> WHAT IS NEEDED
The answer must consist of every line below that holds the word "bullet".

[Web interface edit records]
────────

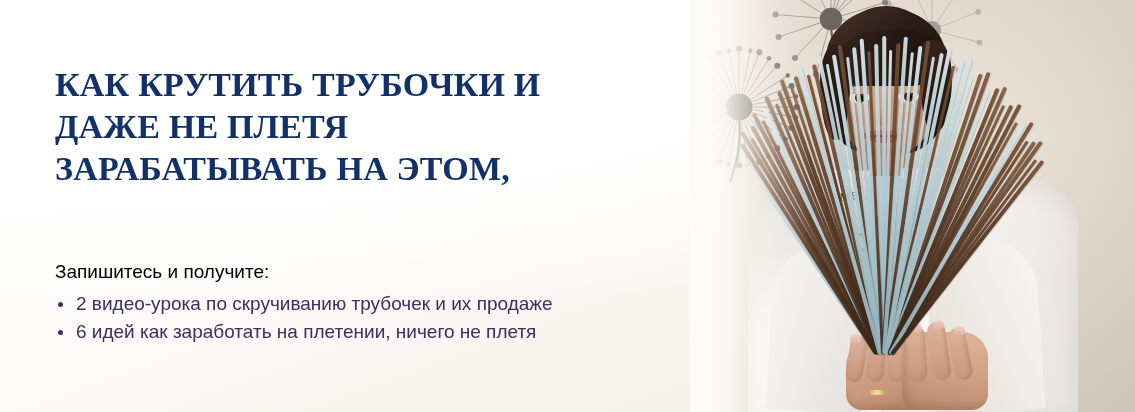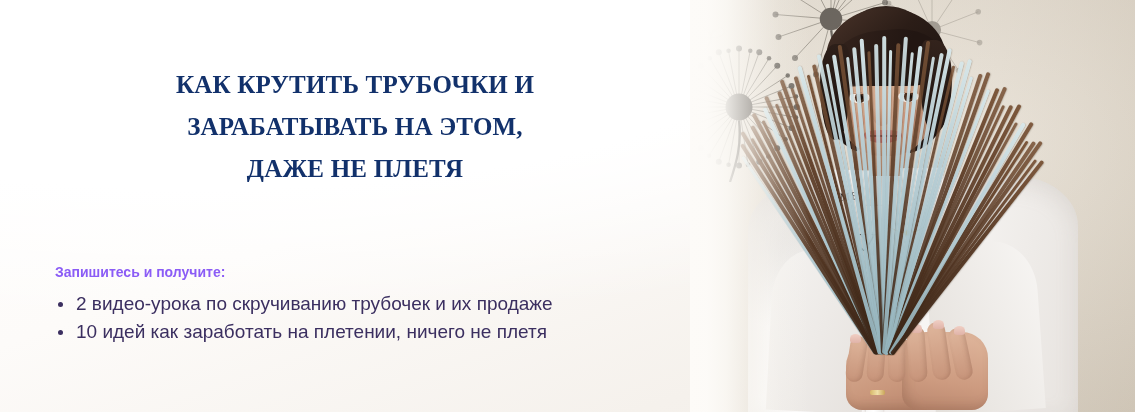--- a/index.html
+++ b/index.html
@@ -272,12 +272,11 @@
     margin: 0;
     font-family: "Liberation Serif", serif;
     font-weight: 700;
-    font-size: 25px;
+    font-size: 34px;
     line-height: 42px;
     letter-spacing: .2px;
     color: #12316b;
     text-transform: uppercase;
-    text-align: center;
   }
   .headline .hl { display: block; white-space: nowrap; }
 

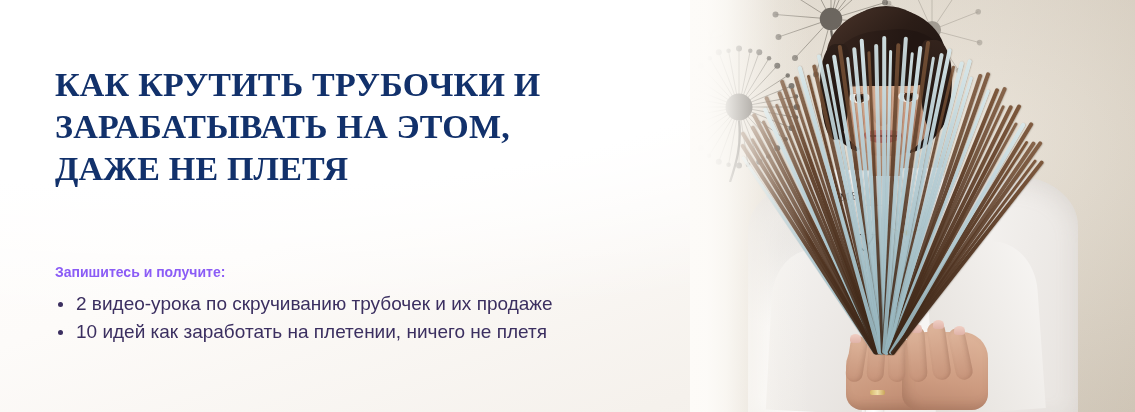--- a/index.html
+++ b/index.html
@@ -597,8 +597,8 @@
   <div class="content">
     <h1 class="headline">
       <span class="hl">КАК КРУТИТЬ ТРУБОЧКИ И</span>
+      <span class="hl">ДАЖЕ НЕ ПЛЕТЯ</span>
       <span class="hl">ЗАРАБАТЫВАТЬ НА ЭТОМ,</span>
-      <span class="hl">ДАЖЕ НЕ ПЛЕТЯ</span>
     </h1>
 
     <div class="offer">

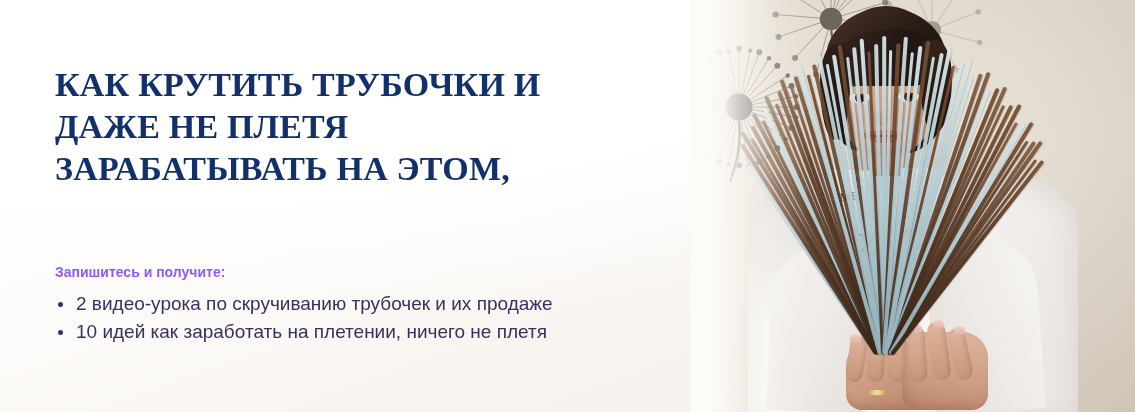--- a/index.html
+++ b/index.html
@@ -283,10 +283,9 @@
   .offer { position: absolute; top: 258px; left: 0; width: 620px; }
   .offer-lead {
     margin: 0 0 4px 0;
-    font-size: 14px;
+    font-size: 19px;
     line-height: 28px;
-    color: #8b5cf6;
-    font-weight: bold;
+    color: #000000;
   }
   .offer-list { list-style: none; margin: 0; padding: 0; }
   .offer-list li {

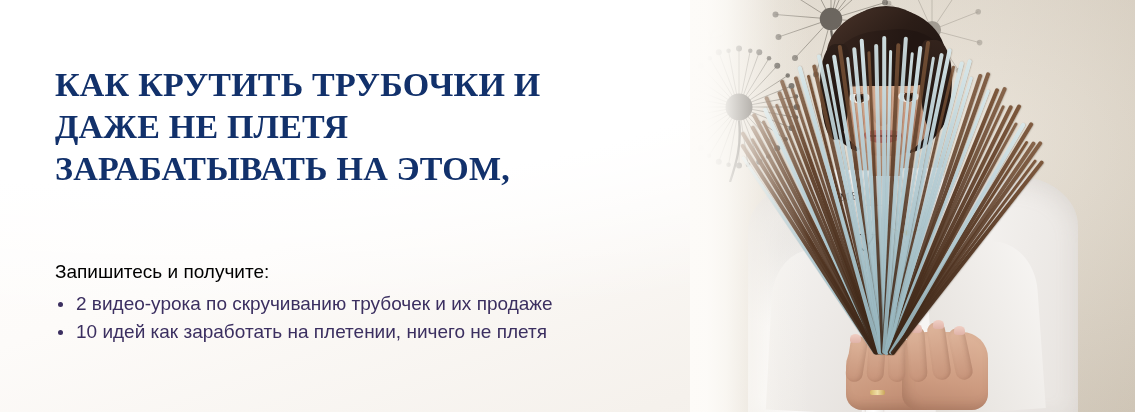--- a/index.html
+++ b/index.html
@@ -604,7 +604,7 @@
       <p class="offer-lead">Запишитесь и получите:</p>
       <ul class="offer-list">
         <li><span class="bullet"></span><span>2 видео-урока по скручиванию трубочек и их продаже</span></li>
-        <li><span class="bullet"></span><span>10 идей как заработать на плетении, ничего не плетя</span></li>
+        <li><span class="bullet"></span><span>6 идей как заработать на плетении, ничего не плетя</span></li>
       </ul>
     </div>
   </div>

────────

> TASK RESULT
         <li><span class="bullet"></span><span>2 видео-урока по скручиванию трубочек и их продаже</span></li>
-        <li><span class="bullet"></span><span>10 идей как заработать на плетении, ничего не плетя</span></li>
+        <li><span class="bullet"></span><span>6 идей как заработать на плетении, ничего не плетя</span></li>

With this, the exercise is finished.